▶ _WORK ORDER_
Whichever lines include the word "executable", copy them as they appear in the data.

▶ _MATERIAL SHOWN_
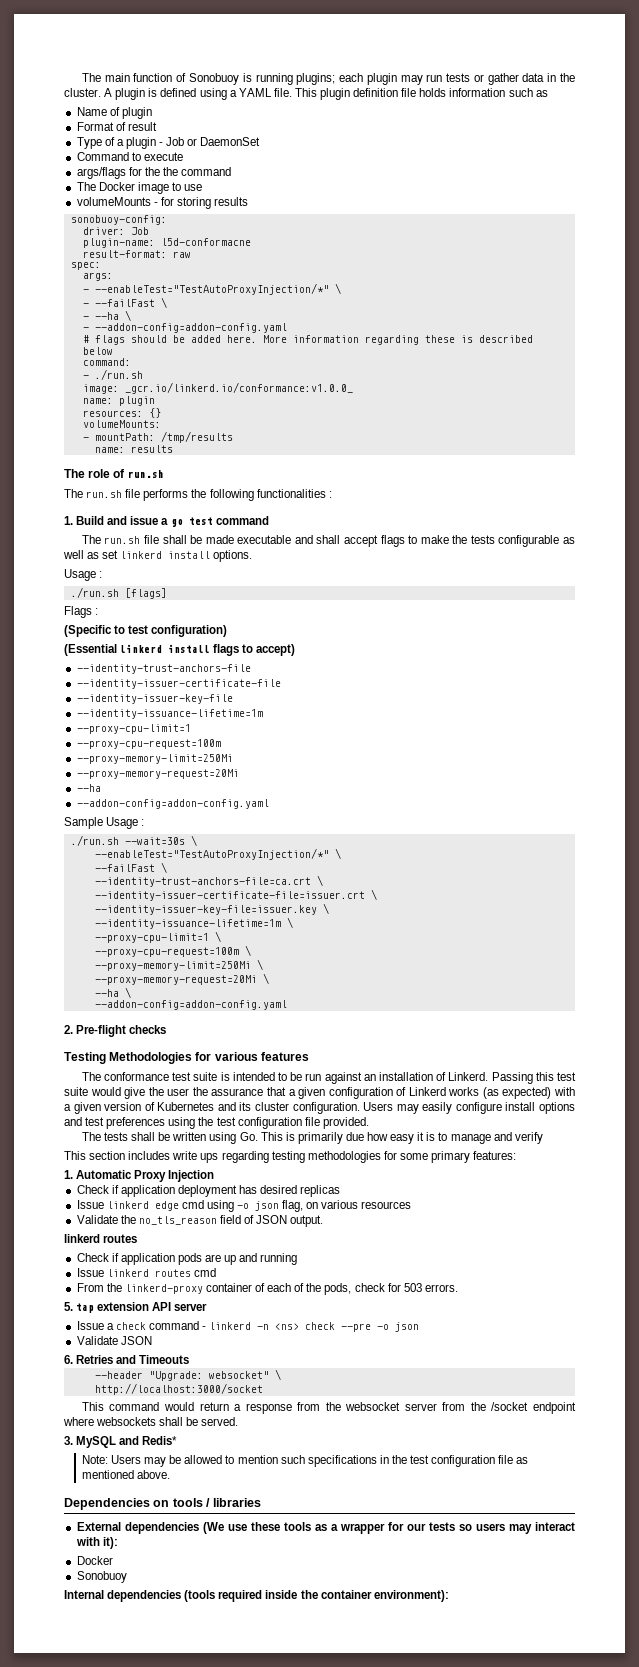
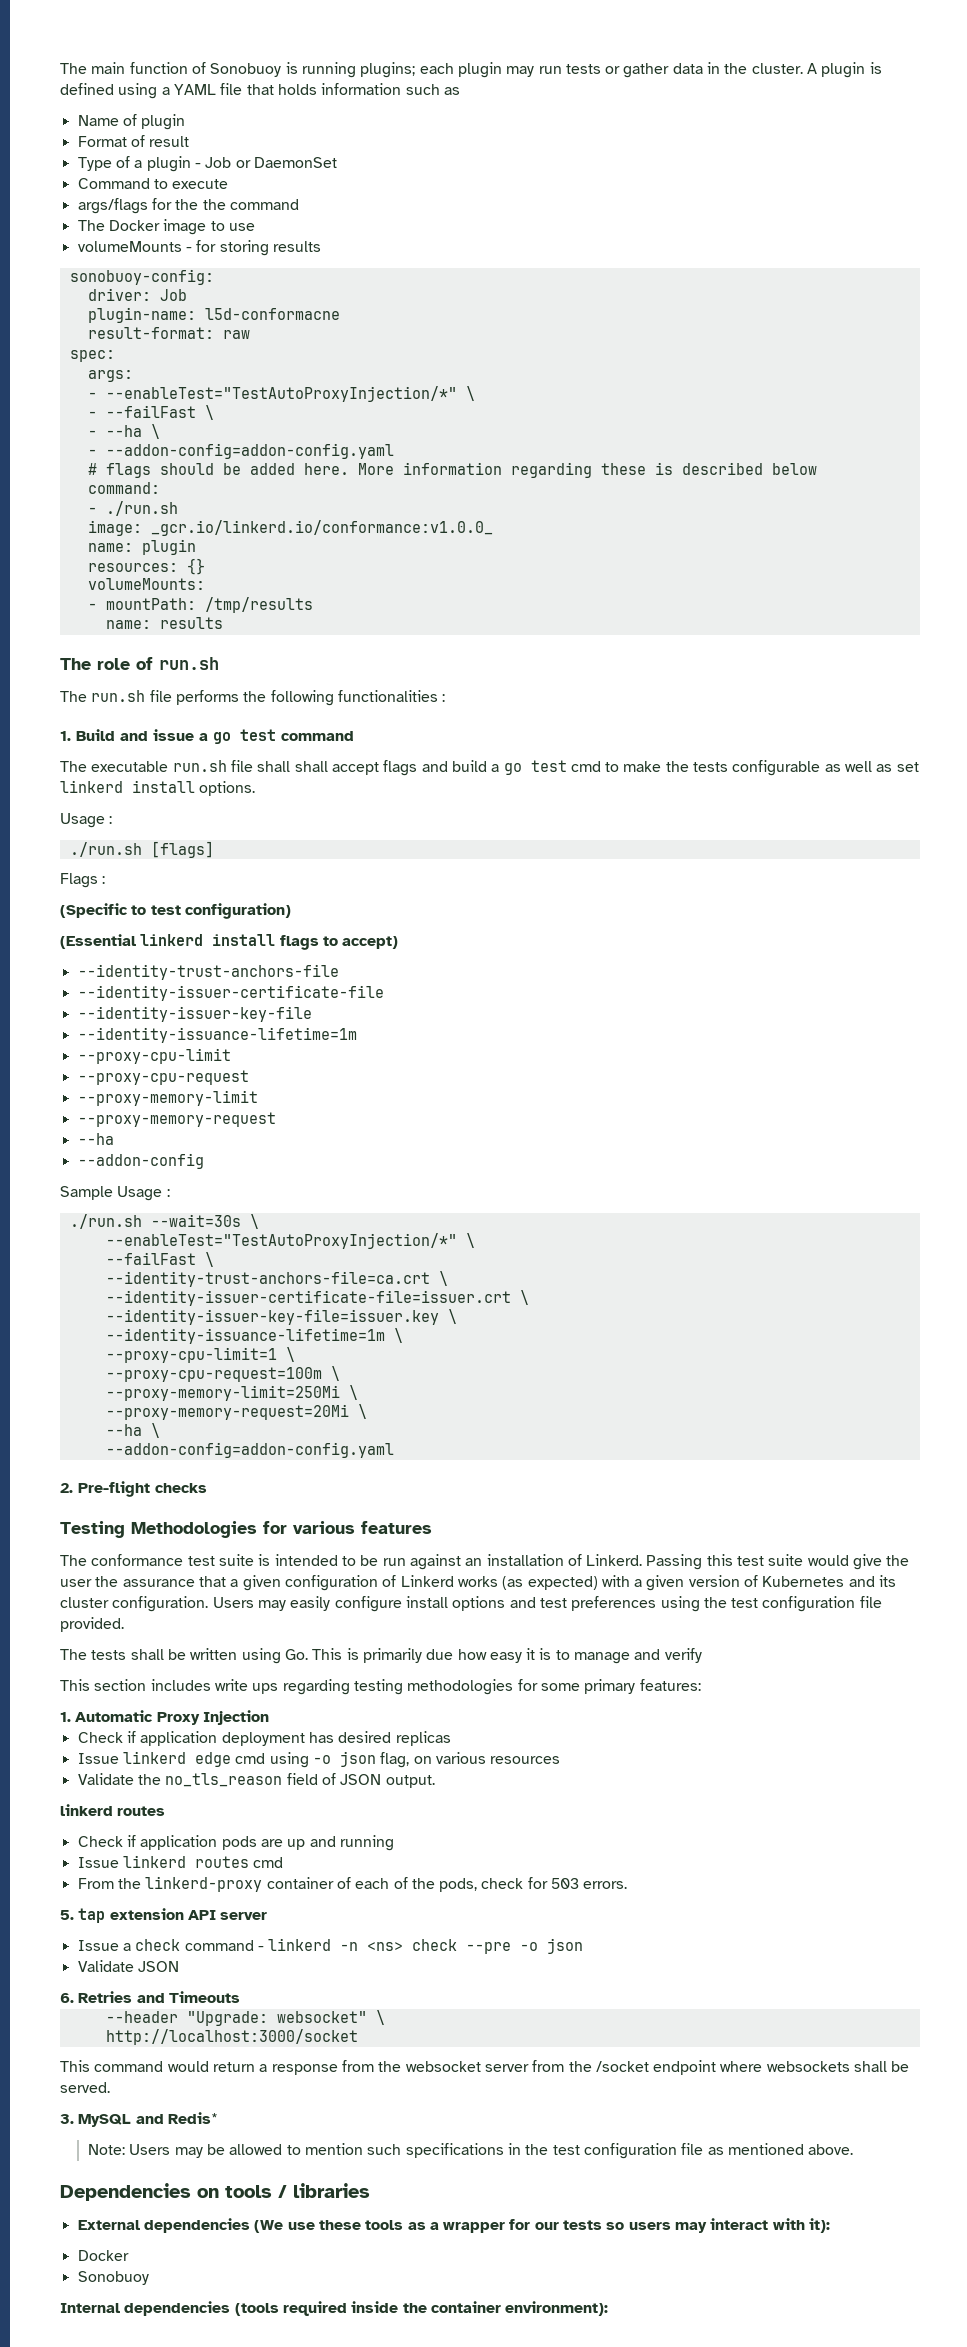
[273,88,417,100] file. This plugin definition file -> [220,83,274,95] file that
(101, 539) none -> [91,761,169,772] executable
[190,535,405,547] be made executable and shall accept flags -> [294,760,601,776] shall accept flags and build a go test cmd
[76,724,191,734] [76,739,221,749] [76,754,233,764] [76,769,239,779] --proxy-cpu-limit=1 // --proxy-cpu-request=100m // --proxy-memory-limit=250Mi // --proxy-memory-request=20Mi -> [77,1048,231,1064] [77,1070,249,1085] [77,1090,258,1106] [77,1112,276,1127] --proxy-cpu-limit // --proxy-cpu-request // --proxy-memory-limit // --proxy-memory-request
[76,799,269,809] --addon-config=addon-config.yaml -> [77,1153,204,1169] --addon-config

▶ _ANSWER TO THE PROBLEM_
(101, 539) none -> [91,761,169,772] executable
[190,535,405,547] be made executable and shall accept flags -> [294,760,601,776] shall accept flags and build a go test cmd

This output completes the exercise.